(Extracted material Opens)
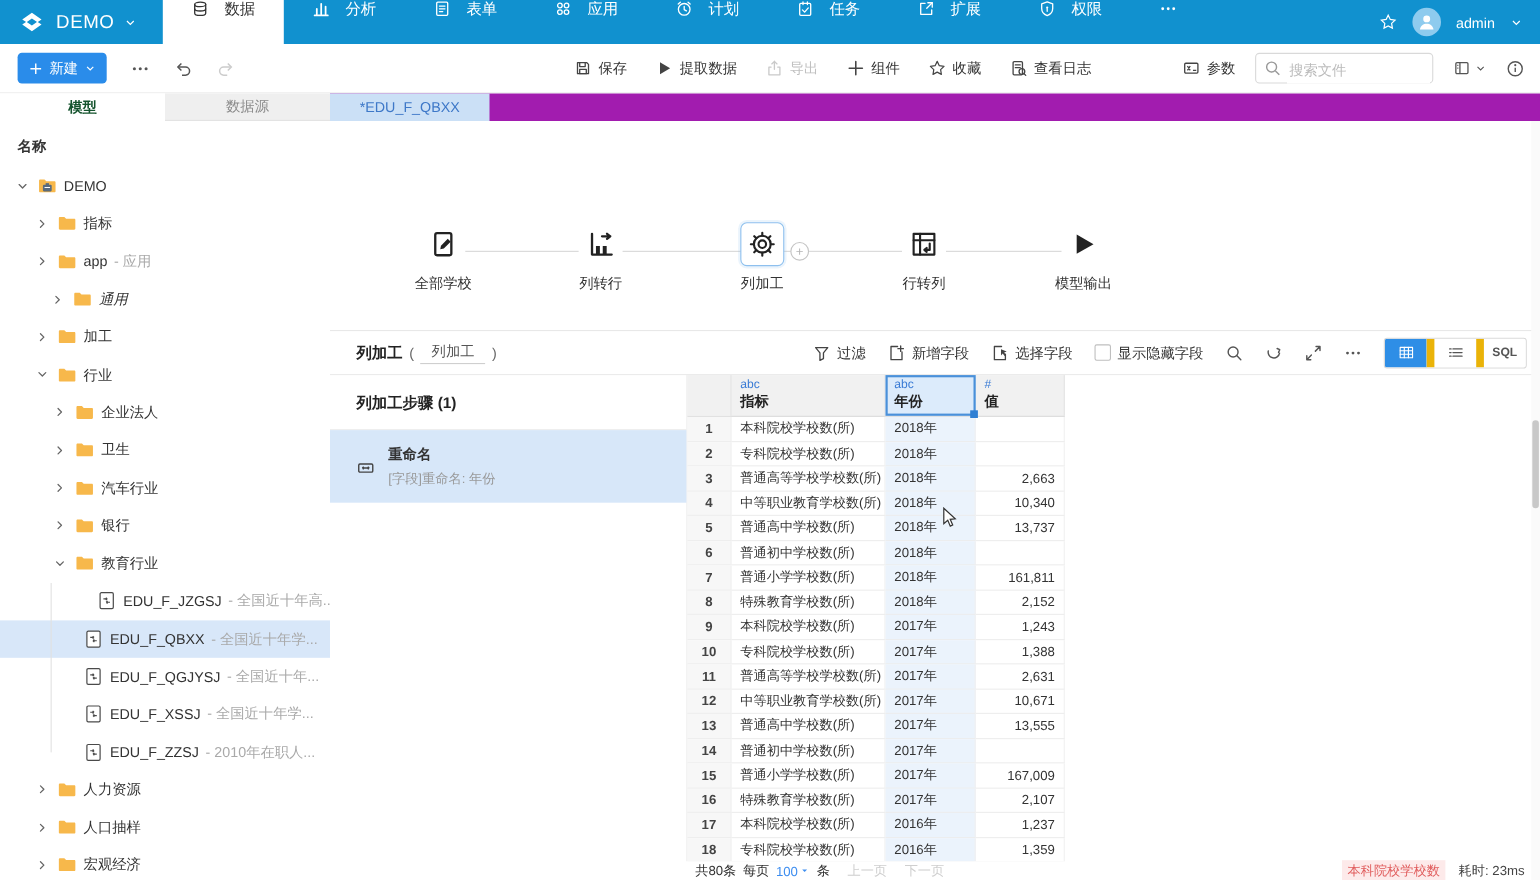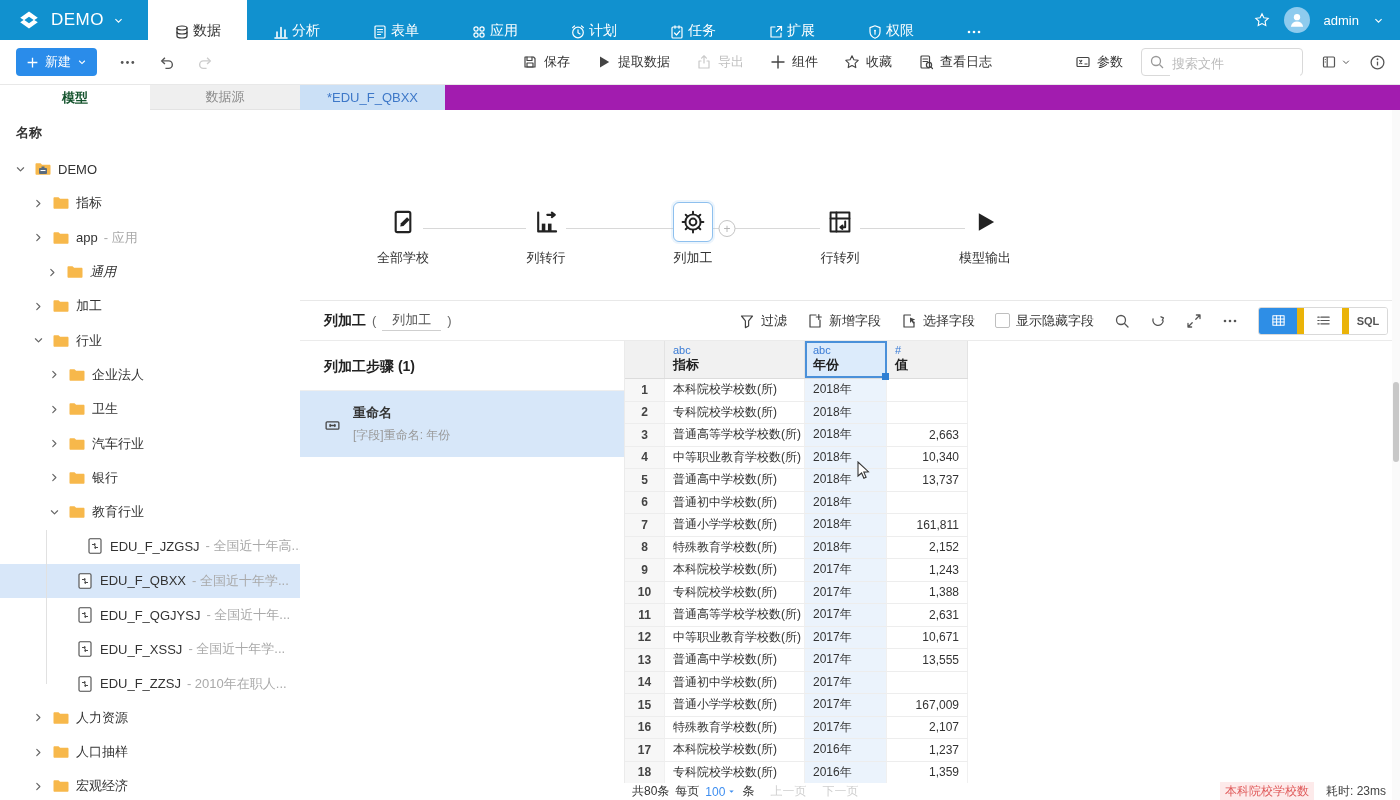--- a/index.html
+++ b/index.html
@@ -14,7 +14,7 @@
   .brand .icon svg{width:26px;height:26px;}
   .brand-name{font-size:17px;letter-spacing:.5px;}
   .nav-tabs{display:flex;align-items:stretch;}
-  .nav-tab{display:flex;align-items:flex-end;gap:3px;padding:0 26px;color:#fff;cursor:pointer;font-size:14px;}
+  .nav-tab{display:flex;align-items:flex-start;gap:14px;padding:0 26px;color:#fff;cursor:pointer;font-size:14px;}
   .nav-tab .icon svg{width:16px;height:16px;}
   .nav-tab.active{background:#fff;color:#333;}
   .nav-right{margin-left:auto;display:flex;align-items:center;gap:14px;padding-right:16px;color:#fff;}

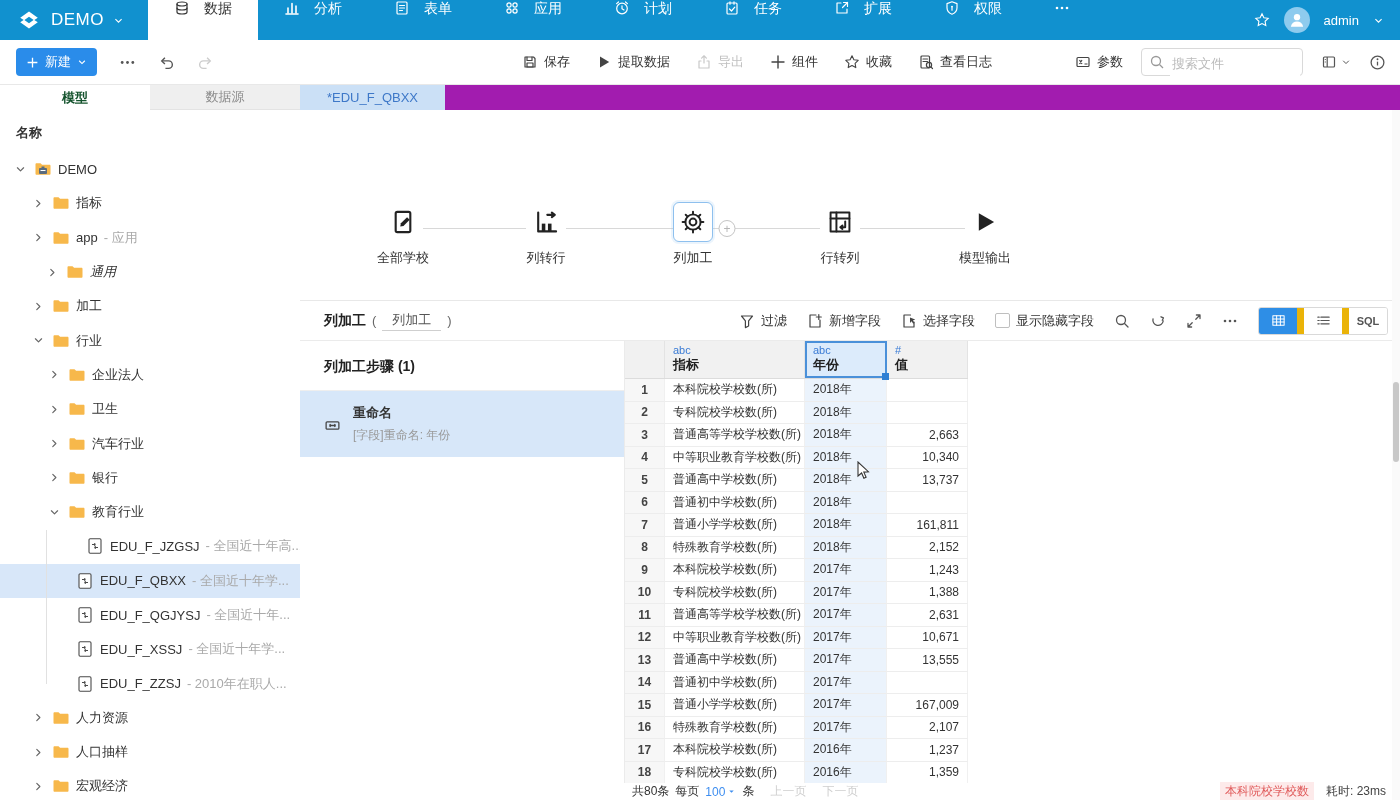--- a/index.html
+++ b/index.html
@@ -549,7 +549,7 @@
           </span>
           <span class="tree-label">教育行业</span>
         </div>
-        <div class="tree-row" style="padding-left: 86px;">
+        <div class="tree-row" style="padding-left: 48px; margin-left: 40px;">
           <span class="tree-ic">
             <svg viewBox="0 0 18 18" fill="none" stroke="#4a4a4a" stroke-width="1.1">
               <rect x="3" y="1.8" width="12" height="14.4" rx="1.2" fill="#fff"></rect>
(Extracted material Closes)
(Extracted material Opens)
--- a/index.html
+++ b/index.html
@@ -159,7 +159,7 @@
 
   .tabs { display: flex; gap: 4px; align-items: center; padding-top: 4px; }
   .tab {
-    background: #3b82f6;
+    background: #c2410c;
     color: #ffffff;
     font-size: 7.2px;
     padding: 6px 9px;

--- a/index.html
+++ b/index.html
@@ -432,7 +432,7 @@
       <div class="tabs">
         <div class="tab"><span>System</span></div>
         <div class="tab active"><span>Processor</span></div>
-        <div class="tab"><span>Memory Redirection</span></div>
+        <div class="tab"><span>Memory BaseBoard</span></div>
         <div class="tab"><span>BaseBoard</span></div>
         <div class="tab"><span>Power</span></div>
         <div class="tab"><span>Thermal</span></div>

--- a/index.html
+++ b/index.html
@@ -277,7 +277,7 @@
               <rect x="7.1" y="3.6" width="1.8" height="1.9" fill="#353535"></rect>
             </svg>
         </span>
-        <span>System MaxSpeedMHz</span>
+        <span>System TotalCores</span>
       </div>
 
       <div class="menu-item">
(Extracted material Closes)
Please go through the data above and copy every line that has the word "height".

▶ Output of the exercise
   .brand .icon svg{width:26px;height:26px;}
   .nav-tab .icon svg{width:16px;height:16px;}
               <rect x="3" y="1.8" width="12" height="14.4" rx="1.2" fill="#fff"></rect>
               <rect x="7.1" y="3.6" width="1.8" height="1.9" fill="#353535"></rect>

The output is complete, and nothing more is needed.